Forests turned into words and words turned into forests

Lexical interpretations on shapes and caring

Lorenza Gasparella

Scholarships for landscape studies – second call, 2016/2017

Subject area Nature e gardens

tutor: Luigi Latini (chairman of the Scientific Committee) and Simonetta Zanon (research coordination Landscape projects)

Looking back at the thirty years of activity of Fondazione Benetton Studi Ricerche, shows how the forest is a recurring theme that is more or less conspicuous but essentially constant in the various initiatives it has promoted.
Undoubtedly the forest is an imaginary construction, nevertheless it belongs to a place and it is a place in its own right, if we view a place as «that historical, natural and anthropological body, spatially commensurable, nameable, knowable, manageable», according to Domenico Luciani’s definition.

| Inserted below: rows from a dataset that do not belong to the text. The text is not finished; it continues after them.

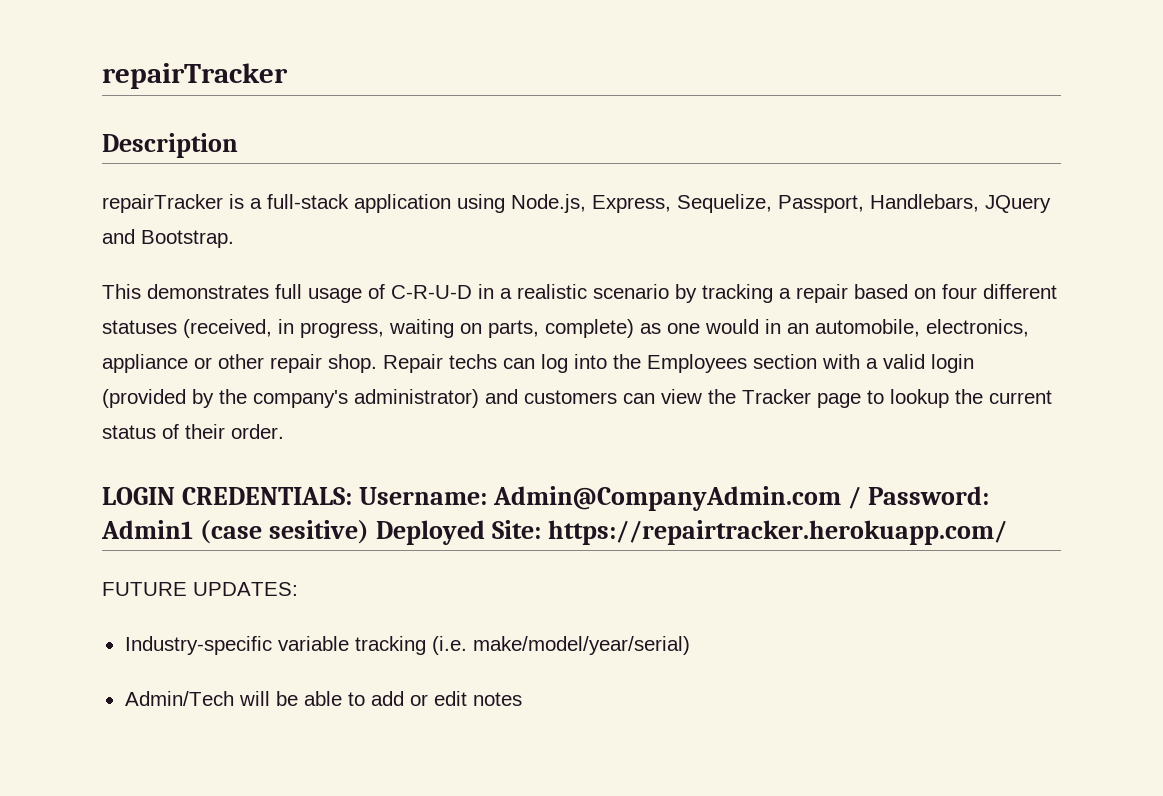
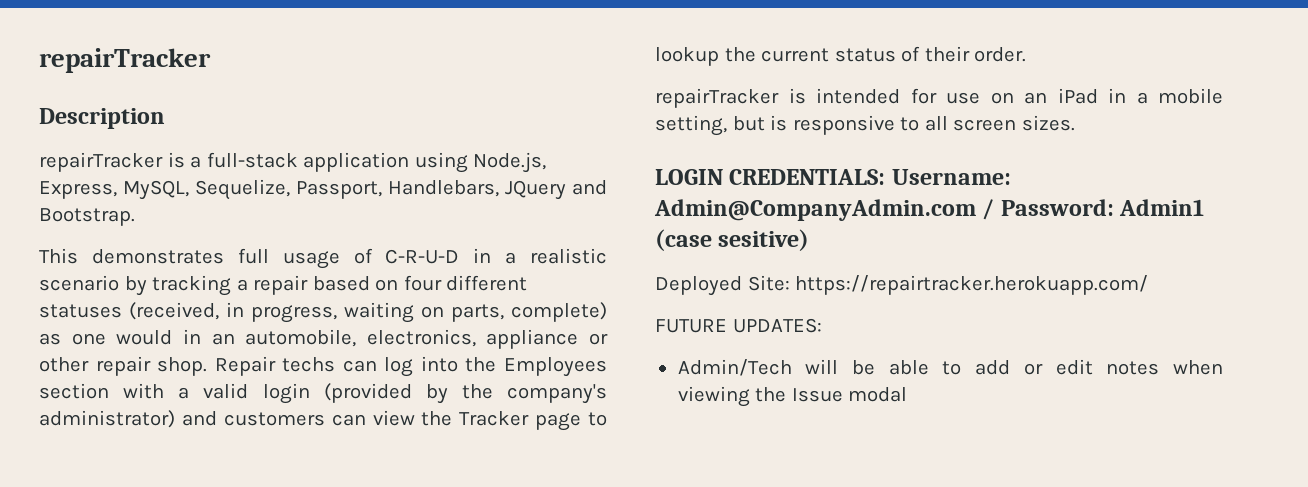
(671, 204) none -> [123,180,189,200] MySQL,
(284, 431) none -> [655,88,1223,108] [655,115,1075,136] // repairTracker is intended for use on an iPad in a mobile setting, but is responsive to all screen sizes.
(370, 532) none -> (810, 240) //
[124,636,690,655] // Industry-specific variable tracking (i.e. make/model/year/serial) -> (822, 325) none
(522, 699) none -> [1173,360,1224,375] [677,386,908,407] when viewing the Issue modal

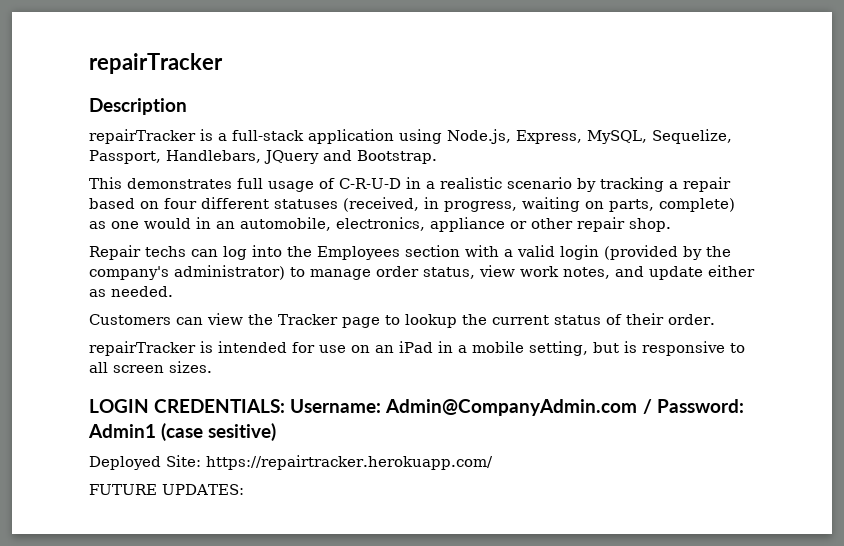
(208, 366) none -> (671, 225) //
[181,411,325,426] and customers -> [290,265,755,280] [89,286,173,297] [89,314,171,325] to manage order status, view work notes, and update either as needed. // Customers
[677,359,1224,376] [677,386,908,407] // Admin/Tech will be able to add or edit notes when viewing the Issue modal -> (244, 489) none

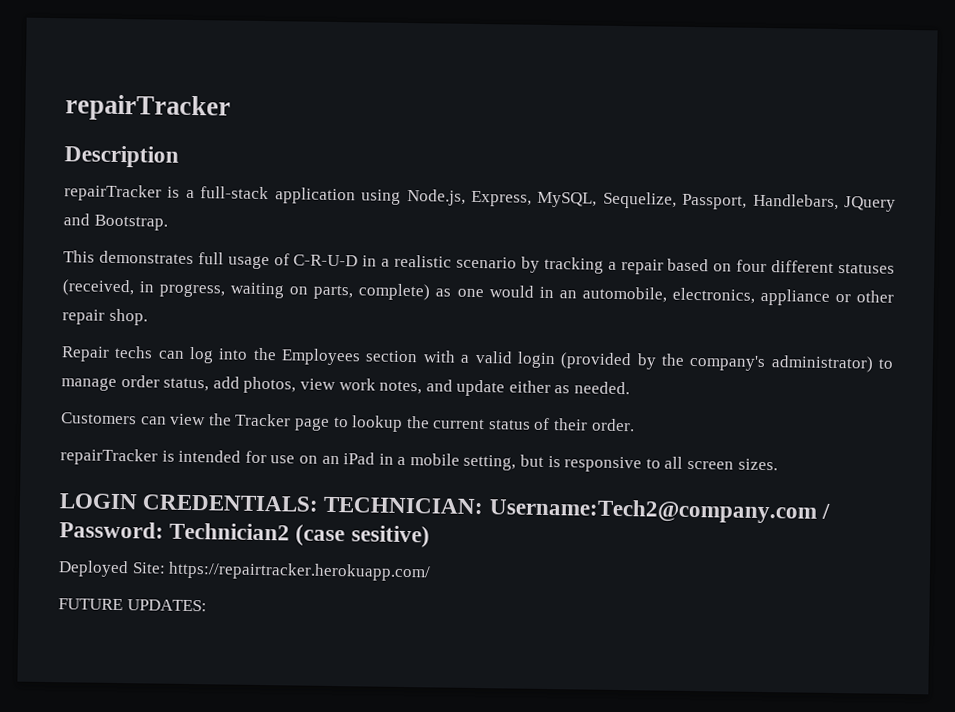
(475, 273) none -> [212,376,297,394] add photos,
[290,399,638,416] Username: Admin@CompanyAdmin.com -> [323,496,817,524] TECHNICIAN: Username:Tech2@company.com
[88,424,156,438] Admin1 -> [169,522,291,541] Technician2

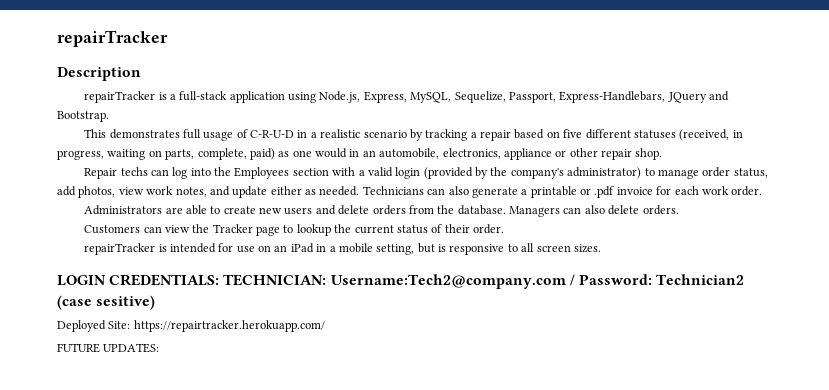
[752,193,839,211] Handlebars, -> [559,91,666,103] Express-Handlebars,
[736,259,768,273] four -> [563,129,583,138] five
[358,283,431,301] complete) -> [197,148,275,160] complete, paid)
(631, 388) none -> [362,186,763,198] [84,205,679,217] Technicians can also generate a printable or .pdf invoice for each work order. // Administrators are able to create new users and delete orders from the database. Managers can also delete orders.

However, as stated by Robert Kaplan and David Norton, albeit in a wholly different setting from the disciplines that deal with the care for places, «if you can’t measure it you can’t manage it, but you can’t measure it if you can’t describe it».

The research dealt with the analysis and identification of words that refer to the forest, hence used to describe it, drawing from the vocabularies of a variety of disciplines. The operation was not merely a translation of terms, but rather an interpretation that literally implies making known and consequently spreading their use and meaning beyond the narrow scholarly confines.

In conclusion, this collection of words, obtained from systematic referencing of the Foundation’s archived materials connected to the International Carlo Scarpa Garden Prizes and other landscape study initiatives, expresses the many forms the forest may take on in order to become a place, related to specific care actions. (L.G.)

 

Lorenza Gasparella
Landscape Architect. He got his Architecture degree at the IUAV University of Venice with a thesis on the perception and representation of desert landscapes and his inter-university PhD in Design and Management of the Environment and Landscape at La Sapienza University of Rome, cooperating with the Department for Innovation in biologic, agri-food and forestry systems of the Tuscia University of Viterbo on issues to do with the wooded areas of historical gardens.
His current research interests concern Mutation et mouvements: quelle inscription dans le paysage?